2G: govt appoints two JPC members, faces protest
The government on Thursday succeeded in its third attempt to appoint two Rajya Sabha MPs to the Joint Parliamentary Committee (JPC) probing the 2G telecom spectrum allocation scam amid strong protests from the Opposition, which stalled the House proceedings for the day.delhi Updated: Aug 30, 2013 03:42 IST
The government on Thursday succeeded in its third attempt to appoint two Rajya Sabha MPs to the Joint Parliamentary Committee (JPC) probing the 2G telecom spectrum allocation scam amid strong protests from the Opposition, which stalled the House proceedings for the day.
The adoption of the government’s motion by a voice vote despite stiff resistance by the Opposition MPs, will allow the ruling UPA to have an upper hand in the bitterly divided 30-member JPC since the number of MPs supporting it will go up to 16.
The government moved a resolution to appoint Congress MP Pradip Bhattacharya and nominated member Ashok Ganguly to the 30-member JPC to fill up the vacancies caused by the retirement of DMK’s Tiruchi Siva and the resignation of EMS Natchiappan after he became a minister.
The government had earlier tried to bring this resolution first on August 20, which was disallowed by deputy chairperson PJ Kurien since it was not mentioned in the official list of business and its second attempt to push the names of two MPs was foiled by the Opposition on August 22.
Minister of state for parliamentary affairs, Rajeev Shukla said the government had consulted the leaders of different political parties before moving the resolution and denied the BJP charge that the ruling coalition was trying to engineer a majority by replacing a retiring Opposition nominee with its “own” MP.

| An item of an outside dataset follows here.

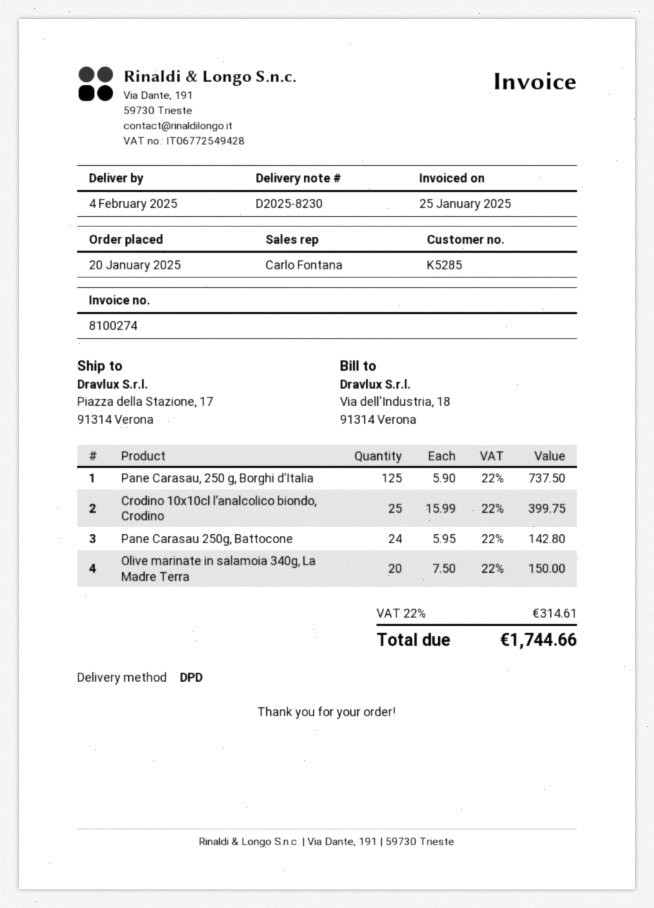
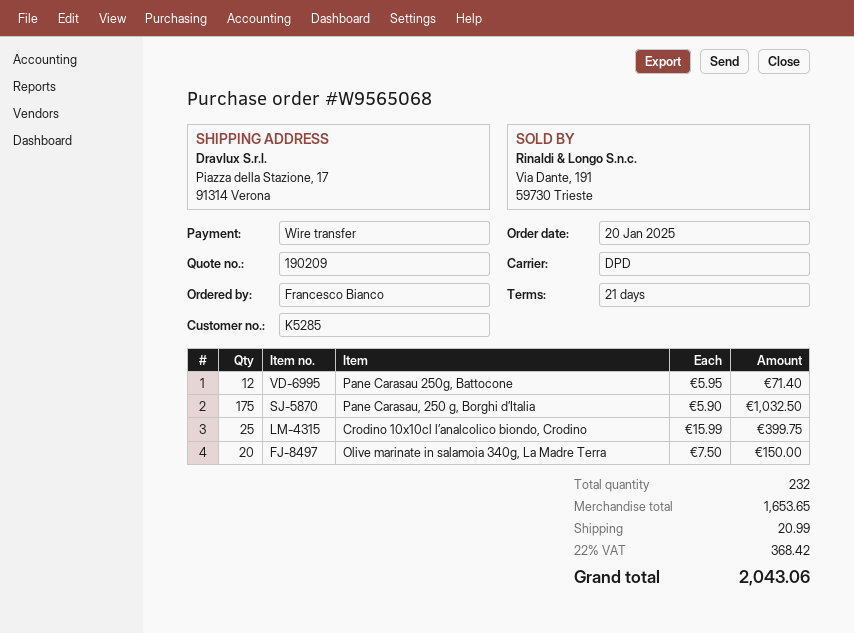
Pane Carasau, 250 g, Borghi d’Italia: 125 x 5.90 = 737.50 -> 175 x 5.90 = 1032.50
Pane Carasau 250g, Battocone: 24 x 5.95 = 142.80 -> 12 x 5.95 = 71.40
shipping: none -> 20.99
tax: 22% = 314.61 -> 22% = 368.42
total: 1744.66 -> 2043.06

This was countered by the Leader of the Opposition, Arun Jaitley who warned the government against setting a wrong precedent. “From time immemorial, a parliamentary committee always represents the strength of various parties in the House. It is proportionate; it is never winner takes all,” he said.
Jaitley said the governmment’s decision to push the names of its own nominees was “against parliamentary norms” and would have far-reaching consequences for the future of parliamentary democracy.
Later, Jaitley wrote to the Rajya Sabha chairperson Hamid Ansari protesting against the government’s move, saying it violated the established parliamentary norms.